■ **Task requirements**
Transcribe, exactly and in full, every line from the one including "Adaptador HDMI 4K" to the end of the listing.

■ **Input data**
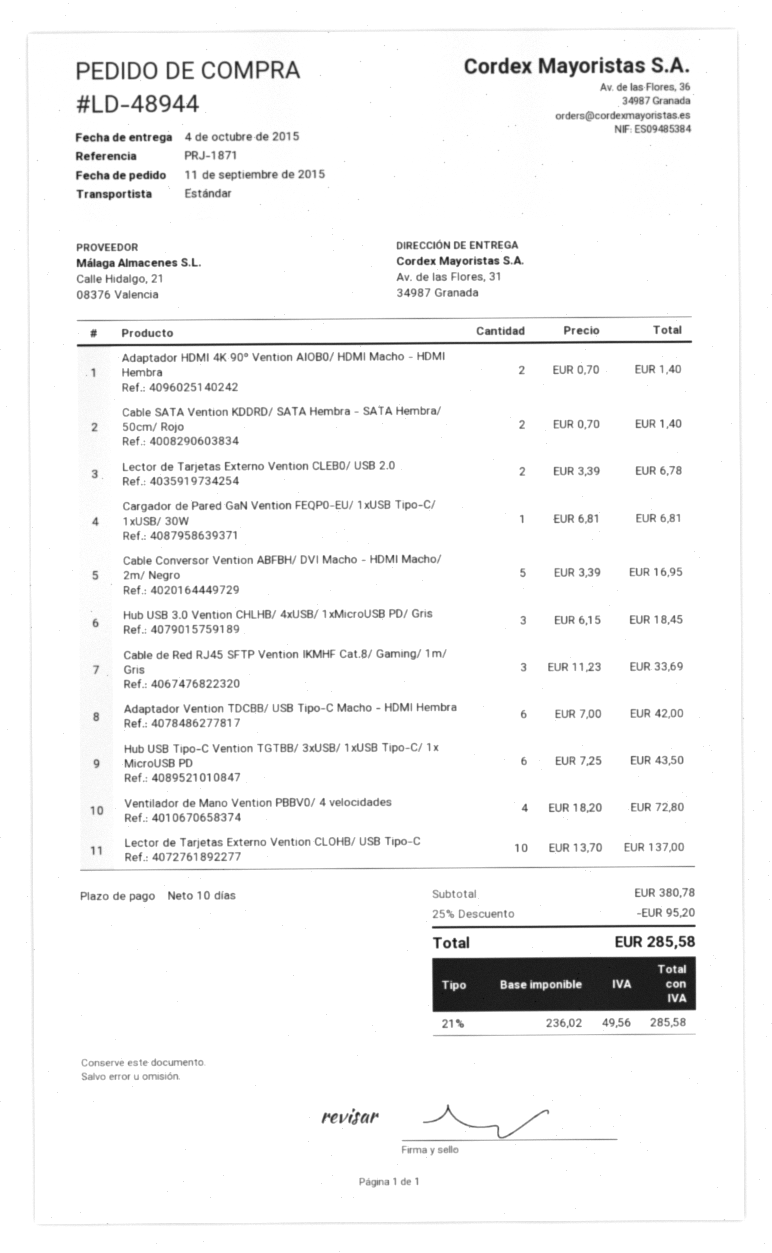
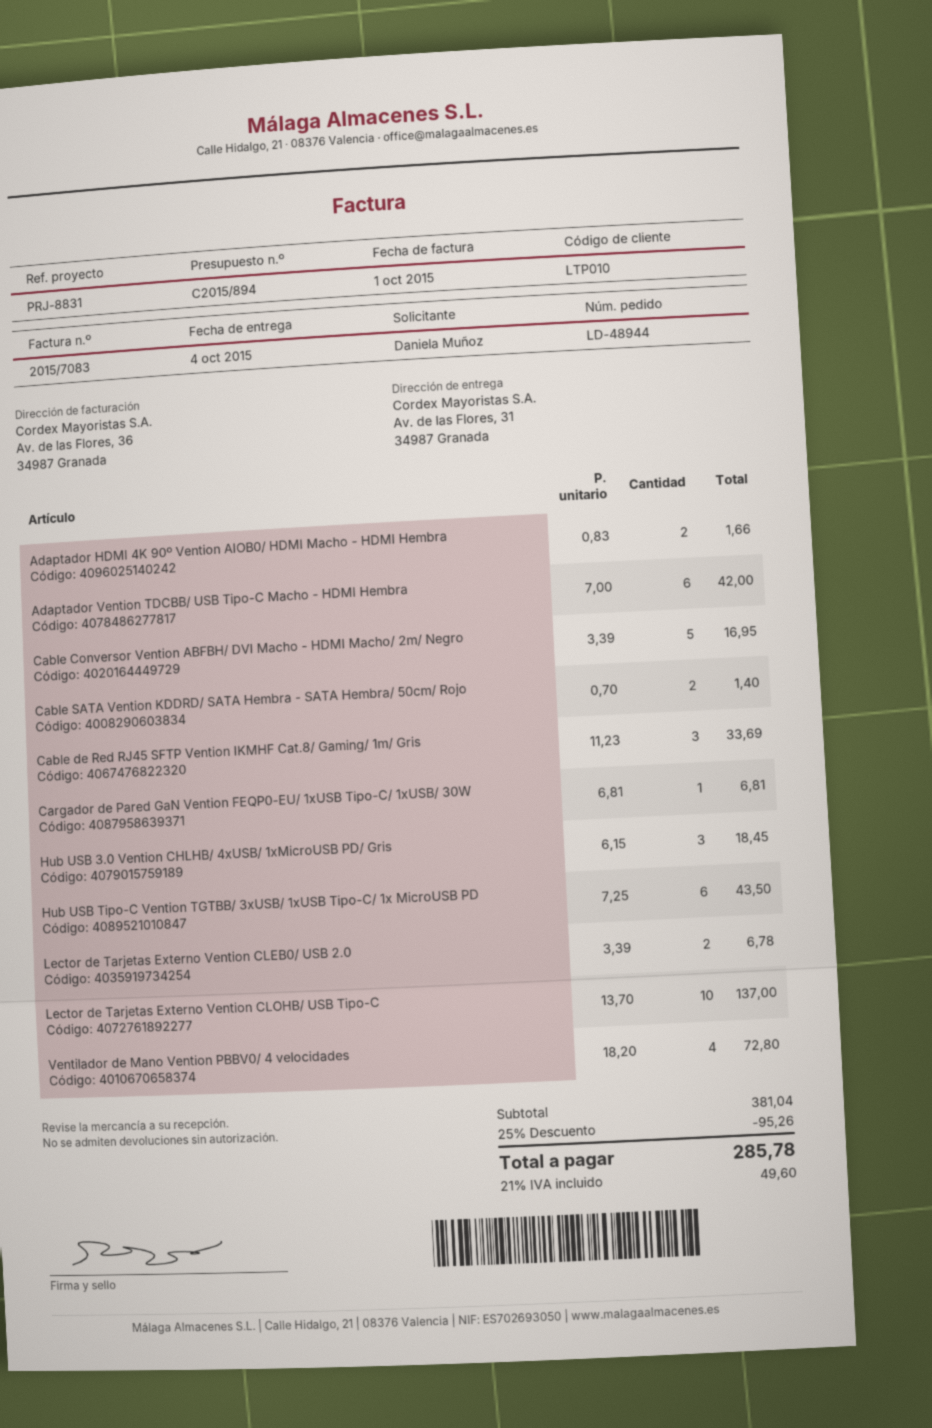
reference: PRJ-1871 -> PRJ-8831
Adaptador HDMI 4K 90º Vention AIOB0/ HDMI Macho - HDMI Hembra: 2 x 0.70 = 1.40 -> 2 x 0.83 = 1.66
subtotal: 380.78 -> 381.04
discount: 25% = 95.20 -> 25% = 95.26
tax: 21% = 49.56 -> 21% = 49.60
total: 285.58 -> 285.78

■ **Result of the exercise**
Adaptador HDMI 4K 90º Vention AIOB0/ HDMI Macho - HDMI Hembra: 2 x 0.70 = 1.40 -> 2 x 0.83 = 1.66
subtotal: 380.78 -> 381.04
discount: 25% = 95.20 -> 25% = 95.26
tax: 21% = 49.56 -> 21% = 49.60
total: 285.58 -> 285.78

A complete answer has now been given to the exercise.